During these types of lockdowns, usually the result of a fight between a gang of one race and a gang of another race, all members of each race are confined to their cells for 24 hours a day, regardless of whether they were involved in the incident. This means that many inmates can find themselves denied exercise, educational programs, family visits and even sunlight for months at a time for merely being the same race as an inmate involved in a fight.
The California Department of Corrections and Rehabilitation denies they have an institutional policy of race-based lockdowns. However, multiple documents from the Department of Corrections and Rehabilitations Appeals Branch "note that the CDCR policy is that when there is an incident involving any race, all inmates of that race are locked up."
"There is no policy," said Levance Quinn, public information officer for Sacramento State Prison, where currently about 500 inmates remain on 24-hour lockdown following a riot on Friday. "But I understand from the outside looking in how someone could confuse that," he said.
Quinn explained that gang fights happen all the time and that multiple gangs exist within each racial or ethnic group. Those types of fights -- when one white gang fights another white gang, for example -- aren't big security issues.

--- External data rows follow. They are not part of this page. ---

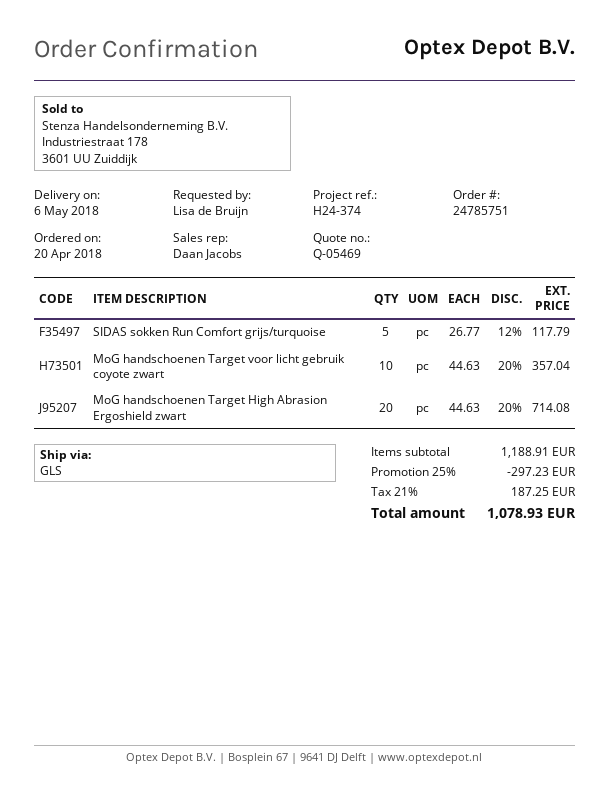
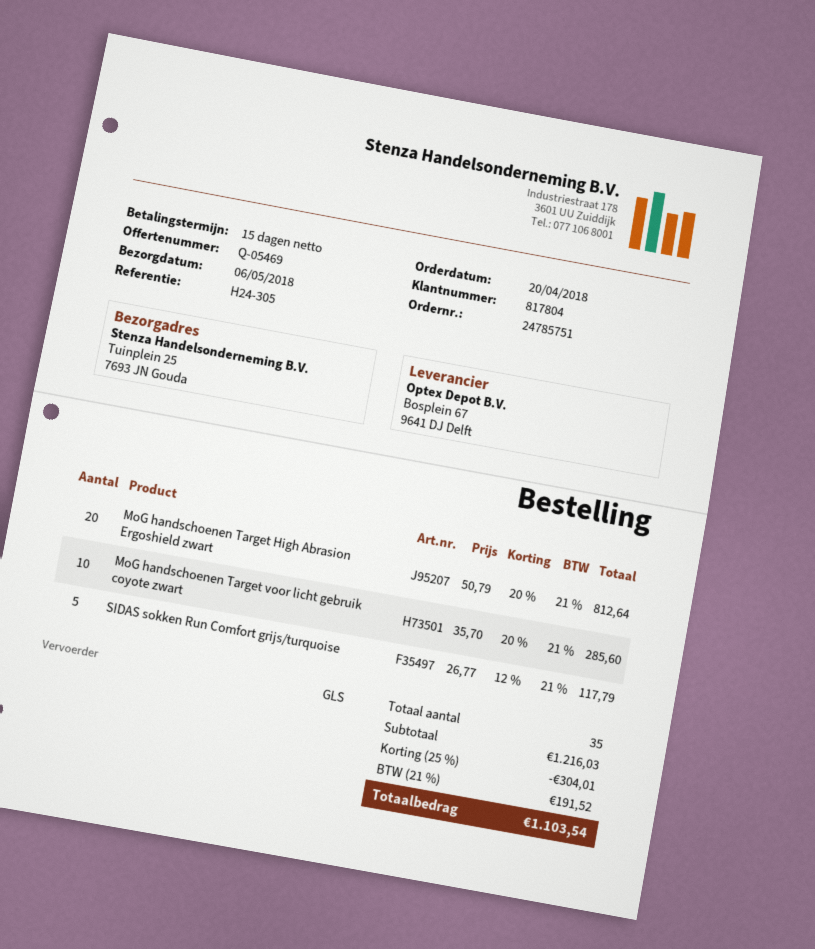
reference: H24-374 -> H24-305
MoG handschoenen Target voor licht gebruik coyote zwart: 10 x 44.63 - 20% = 357.04 -> 10 x 35.70 - 20% = 285.60
MoG handschoenen Target High Abrasion Ergoshield zwart: 20 x 44.63 - 20% = 714.08 -> 20 x 50.79 - 20% = 812.64
subtotal: 1188.91 -> 1216.03
discount: 25% = 297.23 -> 25% = 304.01
tax: 21% = 187.25 -> 21% = 191.52
total: 1078.93 -> 1103.54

The problem occurs when members of two different racial groups fight, said Quinn, because prison culture dictates that inmates must stick up for their fellow brothers.

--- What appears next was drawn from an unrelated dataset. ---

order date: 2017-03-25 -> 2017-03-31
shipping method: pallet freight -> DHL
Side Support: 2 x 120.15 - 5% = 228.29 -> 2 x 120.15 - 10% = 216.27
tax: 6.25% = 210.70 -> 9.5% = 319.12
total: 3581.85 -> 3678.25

"If someone from a black gang fights someone from a white gang, then all the blacks and all the whites get involved. So then you have to lock everyone down to make sure it's safe," he said.

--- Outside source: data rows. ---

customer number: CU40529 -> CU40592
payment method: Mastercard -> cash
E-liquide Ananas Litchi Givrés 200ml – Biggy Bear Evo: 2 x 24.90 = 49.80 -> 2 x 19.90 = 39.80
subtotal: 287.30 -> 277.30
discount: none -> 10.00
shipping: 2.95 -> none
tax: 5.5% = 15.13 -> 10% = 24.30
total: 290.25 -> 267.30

This type of situation occurred last year in Sacramento, leading to a 24-hour lockdown that ran from Jan. 19 to Dec. 11 for every black and southern Hispanic inmate in the prison section known as B Facility, a building that houses 500 inmates in all. (Northern and southern Hispanics are often in opposing gangs, and CDCR sometimes divides the ethnic group into these two categories.) This lockdown ran for so long, the prison arranged for the two groups to make alternate trips to the yard to get exercise.
Quinn said that even though black and southern Hispanic inmates who had nothing to do with the fight were on lockdown for nearly a year, it's not indicative of an institutional race-based policy.
"It's not based on their race; it's based on these two knuckleheads that got in a fight," said Quinn. "It's really hard to explain to the outside world," he added.
A blue sign hangs outside the wall of one of Evenson's defendants, Hanif Abdullah, jailed at Solano. It denotes a black inmate, and Abdullah has been confined to his cell for 24-hour lockdowns that applied to all black inmates five times in the last two years, Evenson's suit alleges.
Abdullah's cell, which he shares with one other inmate and is so small the two can barely stand up at the same time, has one window that looks into the interior of the dormitory. Each day during his confinement, which lasted a total of approximately six months over the course of two years, Abdullah watched the rest of the prison world go about their business just by virtue of not being black.
"He could hear staff announcing the privileges available to other races, 'School release for everyone except those [blacks] on lockdown,' 'Yard release for everyone except those [blacks] on lockdown,'" the suit reads. "Mr. Abdullah suffered from the indignity, humiliation, and inhumanity, of the stark race discrimination."